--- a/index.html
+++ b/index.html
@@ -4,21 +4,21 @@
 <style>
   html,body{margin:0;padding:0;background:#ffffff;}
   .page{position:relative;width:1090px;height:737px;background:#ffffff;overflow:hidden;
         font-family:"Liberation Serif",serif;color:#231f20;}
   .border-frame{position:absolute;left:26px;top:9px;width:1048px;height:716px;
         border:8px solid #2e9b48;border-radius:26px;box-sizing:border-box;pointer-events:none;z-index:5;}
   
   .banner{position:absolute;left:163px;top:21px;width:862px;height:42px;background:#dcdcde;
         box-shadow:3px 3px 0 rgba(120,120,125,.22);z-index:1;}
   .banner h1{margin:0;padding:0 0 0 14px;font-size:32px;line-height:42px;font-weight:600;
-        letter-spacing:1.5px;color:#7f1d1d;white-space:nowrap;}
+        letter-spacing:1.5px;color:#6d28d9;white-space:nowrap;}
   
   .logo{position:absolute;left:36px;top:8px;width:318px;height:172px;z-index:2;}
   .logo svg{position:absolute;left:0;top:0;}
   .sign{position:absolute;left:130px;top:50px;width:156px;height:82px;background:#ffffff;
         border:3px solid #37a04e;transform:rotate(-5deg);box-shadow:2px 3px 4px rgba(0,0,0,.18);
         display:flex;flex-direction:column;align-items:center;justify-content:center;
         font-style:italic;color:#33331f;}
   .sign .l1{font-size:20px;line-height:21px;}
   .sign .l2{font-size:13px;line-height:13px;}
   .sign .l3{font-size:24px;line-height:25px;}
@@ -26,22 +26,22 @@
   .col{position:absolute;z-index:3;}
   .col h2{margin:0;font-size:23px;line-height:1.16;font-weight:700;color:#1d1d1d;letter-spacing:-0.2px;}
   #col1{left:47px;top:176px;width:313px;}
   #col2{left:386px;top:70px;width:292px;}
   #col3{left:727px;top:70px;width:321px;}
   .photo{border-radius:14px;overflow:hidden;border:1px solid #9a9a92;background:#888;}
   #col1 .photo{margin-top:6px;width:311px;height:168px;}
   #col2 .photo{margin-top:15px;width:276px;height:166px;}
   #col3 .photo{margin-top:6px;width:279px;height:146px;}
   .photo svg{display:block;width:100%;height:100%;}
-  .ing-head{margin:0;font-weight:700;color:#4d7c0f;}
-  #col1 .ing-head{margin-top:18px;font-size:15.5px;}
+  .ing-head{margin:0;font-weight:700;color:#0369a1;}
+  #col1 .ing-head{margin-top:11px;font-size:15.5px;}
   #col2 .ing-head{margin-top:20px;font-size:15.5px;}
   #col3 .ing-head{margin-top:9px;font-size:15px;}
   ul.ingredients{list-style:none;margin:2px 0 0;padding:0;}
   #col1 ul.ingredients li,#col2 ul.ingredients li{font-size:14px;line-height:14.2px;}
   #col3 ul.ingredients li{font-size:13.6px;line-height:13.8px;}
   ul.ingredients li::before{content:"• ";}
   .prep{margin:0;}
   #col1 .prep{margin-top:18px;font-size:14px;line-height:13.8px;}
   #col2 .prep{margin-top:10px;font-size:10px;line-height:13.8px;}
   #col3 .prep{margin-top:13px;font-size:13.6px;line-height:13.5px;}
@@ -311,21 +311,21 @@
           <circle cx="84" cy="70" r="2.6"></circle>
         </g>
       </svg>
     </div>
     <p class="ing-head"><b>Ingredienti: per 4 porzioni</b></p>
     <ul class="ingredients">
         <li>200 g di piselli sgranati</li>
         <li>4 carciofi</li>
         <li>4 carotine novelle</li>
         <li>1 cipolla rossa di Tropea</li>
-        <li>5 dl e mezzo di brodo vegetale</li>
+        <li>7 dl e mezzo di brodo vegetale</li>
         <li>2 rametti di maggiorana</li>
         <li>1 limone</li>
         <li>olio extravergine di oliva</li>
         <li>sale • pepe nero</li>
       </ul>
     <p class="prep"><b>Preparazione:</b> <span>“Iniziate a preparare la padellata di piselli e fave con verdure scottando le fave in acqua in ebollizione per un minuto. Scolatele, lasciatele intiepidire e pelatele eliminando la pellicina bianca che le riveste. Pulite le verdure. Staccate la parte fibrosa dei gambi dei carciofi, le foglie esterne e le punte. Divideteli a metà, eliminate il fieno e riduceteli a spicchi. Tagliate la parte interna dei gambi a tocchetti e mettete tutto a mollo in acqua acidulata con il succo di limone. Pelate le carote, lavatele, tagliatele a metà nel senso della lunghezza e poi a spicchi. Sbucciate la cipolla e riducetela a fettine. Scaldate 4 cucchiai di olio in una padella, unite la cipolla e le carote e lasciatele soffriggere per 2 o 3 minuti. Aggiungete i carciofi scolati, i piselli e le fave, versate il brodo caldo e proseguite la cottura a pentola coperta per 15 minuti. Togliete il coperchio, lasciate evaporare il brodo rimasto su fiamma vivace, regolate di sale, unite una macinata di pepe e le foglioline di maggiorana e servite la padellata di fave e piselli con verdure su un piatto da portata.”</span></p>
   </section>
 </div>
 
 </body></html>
--
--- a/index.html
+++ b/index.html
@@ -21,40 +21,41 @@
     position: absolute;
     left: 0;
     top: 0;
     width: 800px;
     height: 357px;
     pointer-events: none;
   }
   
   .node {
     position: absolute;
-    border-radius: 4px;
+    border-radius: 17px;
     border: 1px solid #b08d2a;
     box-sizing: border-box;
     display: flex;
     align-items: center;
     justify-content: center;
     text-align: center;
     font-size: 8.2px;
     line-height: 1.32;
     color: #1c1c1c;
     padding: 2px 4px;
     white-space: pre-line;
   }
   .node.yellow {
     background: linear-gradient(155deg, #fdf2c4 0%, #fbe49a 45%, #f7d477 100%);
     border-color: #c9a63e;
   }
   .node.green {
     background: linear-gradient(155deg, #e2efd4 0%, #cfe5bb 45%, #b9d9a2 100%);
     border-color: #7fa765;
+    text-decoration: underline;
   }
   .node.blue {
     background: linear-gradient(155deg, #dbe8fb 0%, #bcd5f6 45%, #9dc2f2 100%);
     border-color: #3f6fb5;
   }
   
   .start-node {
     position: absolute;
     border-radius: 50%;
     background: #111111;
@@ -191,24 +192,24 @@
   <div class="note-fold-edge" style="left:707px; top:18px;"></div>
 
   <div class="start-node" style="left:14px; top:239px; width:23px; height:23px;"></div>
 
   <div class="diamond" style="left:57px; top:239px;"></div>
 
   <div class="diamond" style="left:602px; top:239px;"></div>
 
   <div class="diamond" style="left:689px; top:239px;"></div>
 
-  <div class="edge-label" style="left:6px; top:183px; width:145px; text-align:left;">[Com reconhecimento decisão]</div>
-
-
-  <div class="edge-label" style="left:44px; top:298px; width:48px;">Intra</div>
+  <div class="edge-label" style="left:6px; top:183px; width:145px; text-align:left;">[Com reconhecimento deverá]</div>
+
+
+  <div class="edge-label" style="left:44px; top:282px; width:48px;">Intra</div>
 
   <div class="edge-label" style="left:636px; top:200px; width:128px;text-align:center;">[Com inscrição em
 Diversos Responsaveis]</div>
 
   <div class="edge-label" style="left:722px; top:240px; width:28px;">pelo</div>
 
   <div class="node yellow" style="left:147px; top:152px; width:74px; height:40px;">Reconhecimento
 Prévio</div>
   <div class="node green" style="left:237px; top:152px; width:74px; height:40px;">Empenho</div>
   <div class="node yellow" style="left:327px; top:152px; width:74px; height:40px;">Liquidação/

REQUIRED WORK: Search the listing above for the string "banner". Copy every line that contains it.

ANSWER SECTION:
   .banner{position:absolute;left:163px;top:21px;width:862px;height:42px;background:#dcdcde;
   .banner h1{margin:0;padding:0 0 0 14px;font-size:32px;line-height:42px;font-weight:600;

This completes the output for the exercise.